Starting Event Loop in ManagerThread
ManagerThread attempting to do something
BLAM!
And here is what happens on an unsuccessful run:
Waiting for ManagerThread to start
Finished waiting for ManagerThread thread to start.
ManagerThread attempting to do something
Starting Event Loop in ManagerThread
Clearly the event loop started after the signal was emitted, and BLAM never prints.
There is a race condition here, that requires the knowledge of when the event loop starts,
in order to fix it.
Maybe I'm missing something, and the problem is something different...
Thanks so much if you actually read all that! Phew!
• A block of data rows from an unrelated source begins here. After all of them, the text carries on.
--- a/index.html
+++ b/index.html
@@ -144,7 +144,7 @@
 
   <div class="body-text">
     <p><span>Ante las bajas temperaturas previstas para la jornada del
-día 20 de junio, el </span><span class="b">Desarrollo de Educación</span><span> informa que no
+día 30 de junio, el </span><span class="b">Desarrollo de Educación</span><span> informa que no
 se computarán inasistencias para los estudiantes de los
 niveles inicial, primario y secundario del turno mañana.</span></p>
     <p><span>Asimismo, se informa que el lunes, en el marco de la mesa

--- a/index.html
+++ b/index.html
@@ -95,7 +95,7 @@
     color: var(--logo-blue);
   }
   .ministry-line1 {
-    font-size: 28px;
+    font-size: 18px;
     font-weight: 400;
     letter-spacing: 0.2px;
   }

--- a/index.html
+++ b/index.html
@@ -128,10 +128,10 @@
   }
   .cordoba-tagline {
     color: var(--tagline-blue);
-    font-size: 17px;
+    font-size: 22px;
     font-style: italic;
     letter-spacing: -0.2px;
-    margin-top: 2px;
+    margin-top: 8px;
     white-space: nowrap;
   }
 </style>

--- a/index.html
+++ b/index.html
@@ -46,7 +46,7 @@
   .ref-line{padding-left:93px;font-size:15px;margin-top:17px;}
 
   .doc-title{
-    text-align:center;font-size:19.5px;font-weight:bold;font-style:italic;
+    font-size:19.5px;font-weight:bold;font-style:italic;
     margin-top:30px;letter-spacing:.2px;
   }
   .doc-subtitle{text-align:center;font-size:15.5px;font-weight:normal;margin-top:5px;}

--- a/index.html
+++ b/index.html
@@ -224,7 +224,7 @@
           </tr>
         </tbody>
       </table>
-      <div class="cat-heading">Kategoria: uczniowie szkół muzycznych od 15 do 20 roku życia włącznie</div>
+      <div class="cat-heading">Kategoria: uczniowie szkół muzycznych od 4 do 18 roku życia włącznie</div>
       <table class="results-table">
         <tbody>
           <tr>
If you setup the connections right, you shouldn't be losing the signals. But if you really want to get a notice on the start of the thread's event loop, you can try QTimer::singleShot() in your run() right before calling exec(). It will be delivered when the event loop starts and only delivered once.
You could look at QSemaphore to signal between threads. Slots and signals are better for ui events and callbacks on the same thread.
Edit: Alternately you could combine QMutex with QWaitCondition if a semaphore is not applicable. More example code to see how you are using the ManagerThread in conjunction with the MainThread would be helpful.
This is a non-issue. Signals between threads are queued (more specifically, you need to set them up to be queued in the connect() call because direct connections between threads aren't safe).
http://doc.qt.io/qt-5/threads-qobject.html#signals-and-slots-across-threads
You could create the signal/slots connections in the constructor of the ManagerThread. In that way, they are certainly connected even before run() is called.